For GFP and mCherry timecourse expression experiments, seed cultures were created by picking single colonies from strains into 1mL IBM culture and grown overnight at 30 °C, 1000 rpm shaking. Cultures were inoculated with seed into 200 µl IBM with inducers (5 µM arabinose, 5 mM proprionate) in clear 96-well plates at 0.1 OD and grown for 24 hours in a Biotek Synergy H1 plate reader at 30 °C. Area under the curve RFU measurements normalized by OD were collected. A one-way ANOVA statistical test was applied to data points collected to discern statistically significant trends in the different sequence conditions tested for both mCherry and GFP variants.
For folA expression under antibiotic selection, glycerol stocks were diluted into 50 mL IBM with supplements and grown overnight at 30 °C with 250 rpm shaking in a baffled flask. Seed cultures were then induced (250 µM arabinose, 1 mM proprionate) and cultured for an additional 2 hours. Induced cultures were then diluted to approximately 50,000 cells per mL in IBM with supplements and inducers (250 µM arabinose, 1 mM proprionate) and grown in 96 deep-well plates with 1 mL volume per well. Control strains were added at a ratio of 5 % total cells. folA expression libraries were grown in the presence of sulfamethoxazole (1 µg/µL) (Research Products International, cat #S47000) and a titration of trimethoprim (0, 1, 2, 4, 8, 16, 24, and 32 µg/mL) (Sigma Aldrich) with 0.4 % dimethylsulfoxide. Plates were grown at 30 °C with 1000 rpm shaking (3 mm throw) for 24 hours and cells were harvested by centrifugation (3,000 RCF, 10 min) immediately prior to preparation for sequencing and downstream biochemical analyses.

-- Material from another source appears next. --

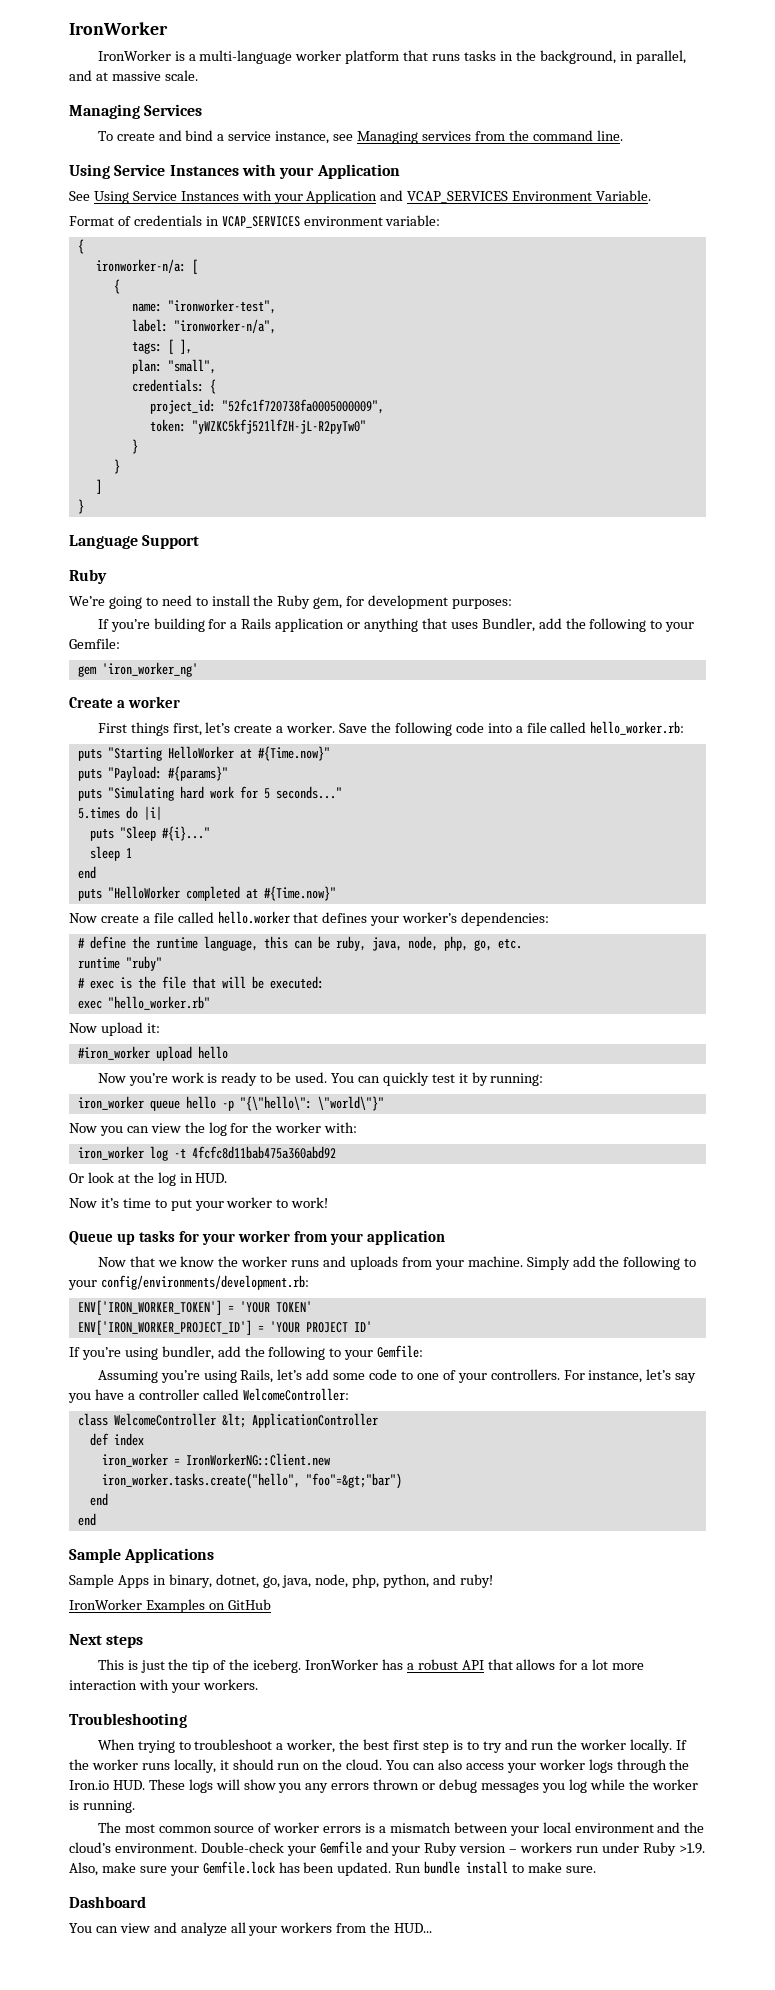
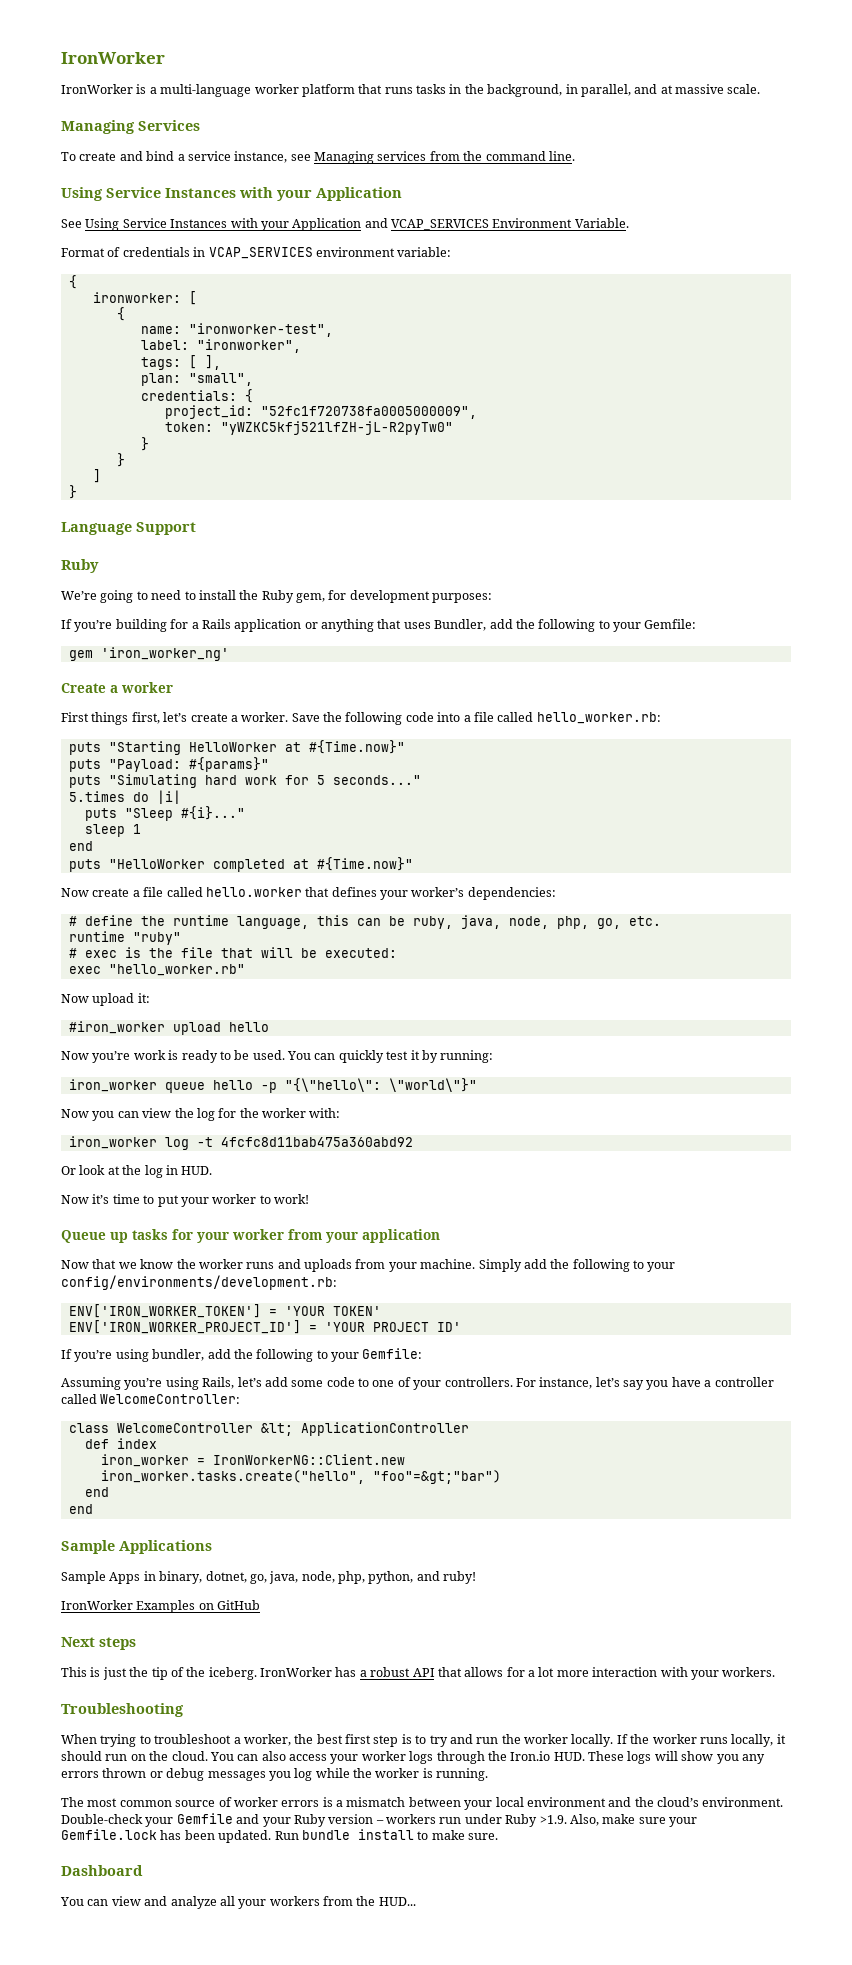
[95,259,186,273] ironworker-n/a: -> [92,292,181,303] ironworker:
[173,319,276,334] "ironworker-n/a", -> [196,339,301,353] "ironworker",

For VHH expression, glycerol stocks were diluted into LB with 50 µg/mL kanamycin and grown overnight at 37 °C with 250 rpm shaking in a baffled flask or 1000 rpm in 96-well plates. Seed cultures were diluted into IBM with supplements and inducers (250 µM arabinose, 20 mM proprionate) and grown for 22-24 hours at 30 °C with 250 rpm or 1000rpm shaking. Control strains were inoculated from glycerol stocks and grown as for libraries. After 22-24 hours growth, 1 mL aliquots of the induced culture were adjusted to 25 % v/v glycerol and stored at −80 °C before performing downstream biochemical analyses and ACE assays.
Western blotting
All cell cultures were normalized to OD600= 1 and centrifuged at 1500g for 15 minutes. Cell pellets were resuspended in 200 µL lysis buffer (1X BugBuster® Protein Extraction Reagent, EMD Millipore; 0.025 U/µL Benzonase® Nuclease, EMD Millipore; 1X Halt™ Protease Inhibitor Cocktail, Thermo Scientific; 1 U/µL rLysozyme™, EMD Millipore), incubated at room temperature for 30 minutes, and centrifuged at 4000 g for 30 minutes. Supernatant was removed and stored as soluble material. The remaining pellet was resuspended in 200 µL lysis buffer and stored as insoluble material. Laemmli sample buffer (1X final) and dithiothreitol (DTT, 100 mM final) were added to insoluble and soluble fractions and incubated at 70 °C for 20 min. Samples were run on Novex WedgeWell 4-20 % Tris-Glycine Gels (Invitrogen) in Tris-Glycine SDS Running Buffer (225V, 45 min)and transferred to nitrocellulose (iBlot 2, iBlot 2 NC Mini Stacks; Invitrogen) at 20 V for 1 min, 23 V for 4 min, and 25 V for 2 min. Blots were incubated in blocking buffer (3 % BSA in tris-buffered saline plus 0.05 % Tween-20 [TBS-T]) for one hour at room temperature or 4C overnight. Quantification was performed via densitometry using AzureSpot Pro (Azure Biosystems) with rolling-ball background correction.
GAPDH blots
For all glyceraldehyde phosphate dehydrogenase (GAPDH) quantification, blots were cut in half below the 35 kDA marker. The upper half was then probed with 1:1000 GAPDH Loading Control Monoclonal Antibody, Alexa Flour 647 (MA5-15738-A647, Invitrogen) in blocking buffer (1 h room temp) and imaged using an Azure600 (Cy5 fluorescence channel).
GFP Western blots
‘Blots were incubated in 1:2000 GFP Polyclonal Antibody (A-11122, ThermoFisher Scientific) in blocking buffer (1 hour, room temp), 1:2500 Goat anti-Rabbit IgG (Heavy Chain), Superclonal™ Recombinant Secondary Antibody, HRP (cat #A27036, ThermoFisher Scientific) in blocking buffer (30 min room temp). SuperSignal PLUS Chemiluminescent substrate (ThermoFisher Scientific) was added and the membrane was incubated at room temperature for 5 minutes and imaged on an Azure300.
DHFR Western blots
Blots were incubated in 1:5000 VHH against DHFR/folA (cat #PNBL047, Creative Biolabs) in blocking buffer for (1 hour room temp), 1:500 Goat anti-alpaca Alexa647 (cat #128-605-230, Jackson ImmunoResearch) in blocking buffer (30 min room temp), and imaged on an Azure600 (Cy5 fluorescence channel).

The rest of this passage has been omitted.